Only about 15 percent of the heat is "wasted" as exhaust, which
spirals up through a unique chimney with segments incorporating
lands and grooves that act much like the rifling in a gun barrel,
sending emissions winding upward to disperse in a more desirable
pattern.
The 7,800-square-foot plant broke ground in 2000 on the site of
NIH's former waste incinerators, which past NIH director Dr. Harold
Varmus closed due to community concerns. "We wedged about 10 pounds
of stuff into a 3-pound bag," quips Memarzadeh of the tightly packed
building.
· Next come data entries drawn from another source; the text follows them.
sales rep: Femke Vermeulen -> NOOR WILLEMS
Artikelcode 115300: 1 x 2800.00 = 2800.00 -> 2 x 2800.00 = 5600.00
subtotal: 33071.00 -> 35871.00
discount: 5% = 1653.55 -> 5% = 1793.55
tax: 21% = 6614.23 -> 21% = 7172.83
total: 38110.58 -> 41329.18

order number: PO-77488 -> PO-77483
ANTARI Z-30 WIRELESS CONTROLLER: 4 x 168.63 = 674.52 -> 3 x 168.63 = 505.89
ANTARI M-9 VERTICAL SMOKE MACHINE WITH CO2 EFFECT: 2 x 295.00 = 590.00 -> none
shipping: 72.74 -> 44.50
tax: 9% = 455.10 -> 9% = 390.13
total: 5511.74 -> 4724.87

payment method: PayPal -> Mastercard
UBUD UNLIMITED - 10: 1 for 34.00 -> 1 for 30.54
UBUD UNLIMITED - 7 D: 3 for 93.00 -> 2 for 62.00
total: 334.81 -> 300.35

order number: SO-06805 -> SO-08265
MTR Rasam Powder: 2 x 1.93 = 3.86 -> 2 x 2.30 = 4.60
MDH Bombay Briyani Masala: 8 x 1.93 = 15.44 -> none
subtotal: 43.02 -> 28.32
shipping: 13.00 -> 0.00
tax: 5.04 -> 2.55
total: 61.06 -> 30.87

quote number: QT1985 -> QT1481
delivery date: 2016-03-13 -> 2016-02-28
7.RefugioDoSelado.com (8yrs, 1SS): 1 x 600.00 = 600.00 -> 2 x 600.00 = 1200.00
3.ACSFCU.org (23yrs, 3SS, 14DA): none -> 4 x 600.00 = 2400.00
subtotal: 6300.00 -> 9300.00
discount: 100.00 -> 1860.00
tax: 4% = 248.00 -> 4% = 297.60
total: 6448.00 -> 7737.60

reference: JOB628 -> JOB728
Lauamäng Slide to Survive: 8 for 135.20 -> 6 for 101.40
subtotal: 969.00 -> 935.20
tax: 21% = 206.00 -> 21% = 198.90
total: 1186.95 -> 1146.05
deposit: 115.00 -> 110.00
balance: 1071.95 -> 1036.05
According to John Fratangelo, a vice president at Pepco
Energy Services, Bldg. 11A, the cogen plant, is only about half
the size of operations with similar output. "There isn't an extra
inch of space."
Highly automated, with more than 12,000 sensors and many miles
of cables arrayed in trays emanating from the machinery, the plant
requires a round-the-clock staff of only 2 or 3, who occupy a small
office dominated by computer screens. The utility-grade computer
monitors, duplicates of which Memarzadeh also has on his desk in
Bldg. 13, graphically represent every aspect of the plant's operation,
from input to output. Temperature, RPMs, pounds of steam pressure
delivered, wattage being generated — it's all there on the
screen.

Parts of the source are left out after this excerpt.